– Plaît-il? demanda celui-ci, comme s'il n'eût entendu que l'interpellation qui lui était adressée et non les paroles précédant cette interpellation qui avaient été adressées au second bourgeois.


– Je dis qu'il n'y aura rien en Grève aujourd'hui.


– Je crois que vous vous trompez, et qu'il y aura l'écartèlement de Salcède, répondit tranquillement l'homme aux longs bras.


– Oui, sans doute; mais j'ajoute qu'il n'y aura aucun bruit à propos de cet écartèlement.


– Il y aura le bruit des coups de fouet que l'on donnera aux chevaux.


– Vous ne m'entendez pas. Par bruit j'entends émeute; or, je dis qu'il n'y aura aucune émeute en Grève: s'il avait dû y avoir émeute, le roi n'aurait pas fait décorer une loge à l'Hôtel-de-Ville pour assister au supplice avec les deux reines et une partie de la cour.

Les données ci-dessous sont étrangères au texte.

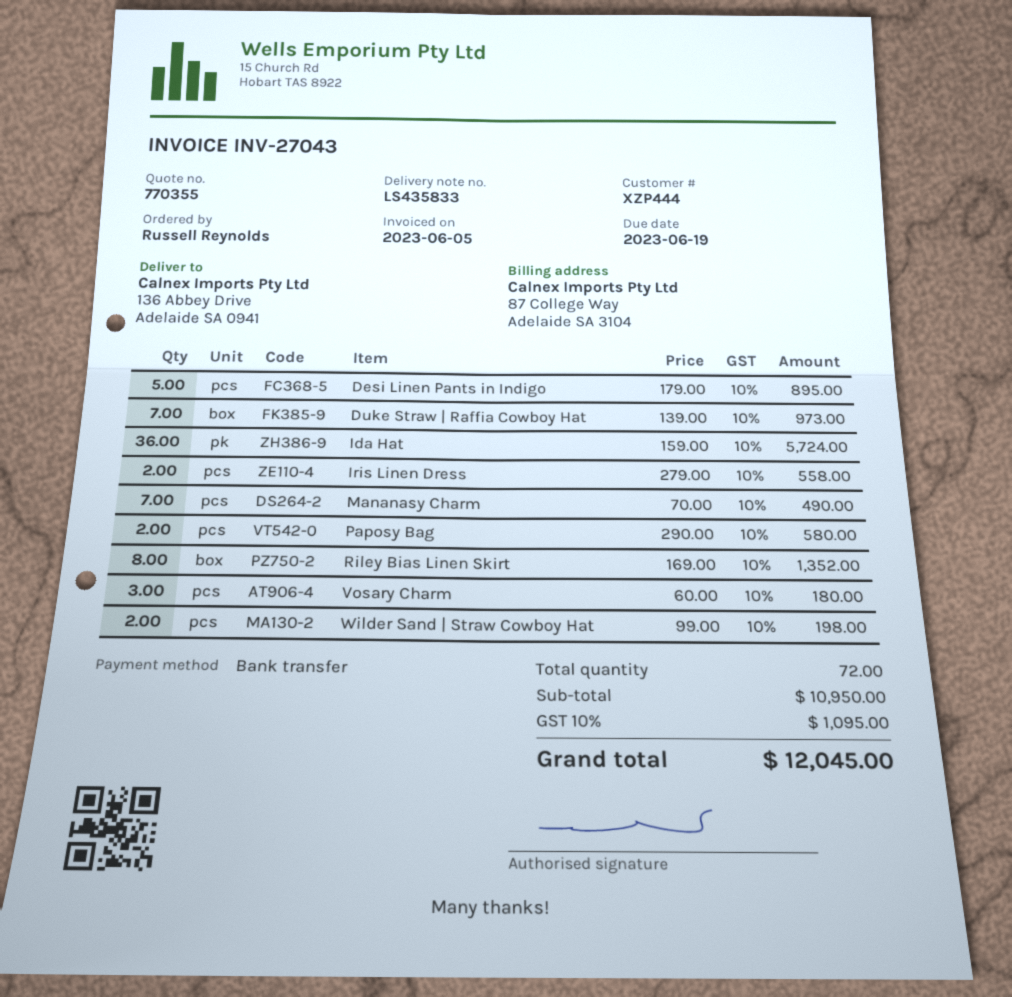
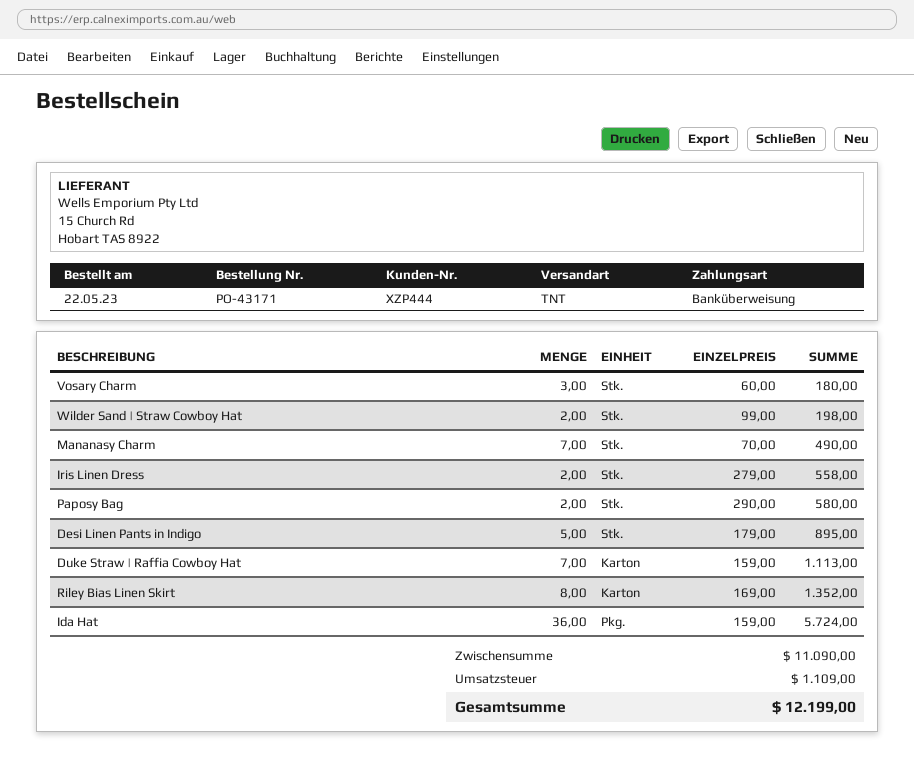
Duke Straw | Raffia Cowboy Hat: 7 x 139.00 = 973.00 -> 7 x 159.00 = 1113.00
subtotal: 10950.00 -> 11090.00
tax: 1095.00 -> 1109.00
total: 12045.00 -> 12199.00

– Est-ce que les rois savent jamais quand il doit y avoir des émeutes? dit en haussant les épaules, avec un air de souveraine pitié, l'homme aux longs bras et aux longues jambes.


– Oh! oh! fit maître Miton en se penchant à l'oreille de son interlocuteur, voilà un homme qui parle d'un singulier ton: le connaissez-vous, compère?


– Non, répondit le petit homme.


– Eh bien, pourquoi lui parlez-vous donc alors?


– Je lui parle pour lui parler.


– Et vous avez tort; vous voyez bien qu'il n'est point d'un naturel causeur.


– Il me semble cependant, reprit le compère Friard assez haut pour être entendu de l'homme aux longs bras, qu'un des grands bonheurs de la vie est d'échanger sa pensée.


– Avec ceux qu'on connaît, très bien, répondit maître Miton, mais non avec ceux que l'on ne connaît pas.


– Tous les hommes ne sont-ils pas frères? comme dit le curé de Saint-Leu, ajouta le compère Friard d'un ton persuasif.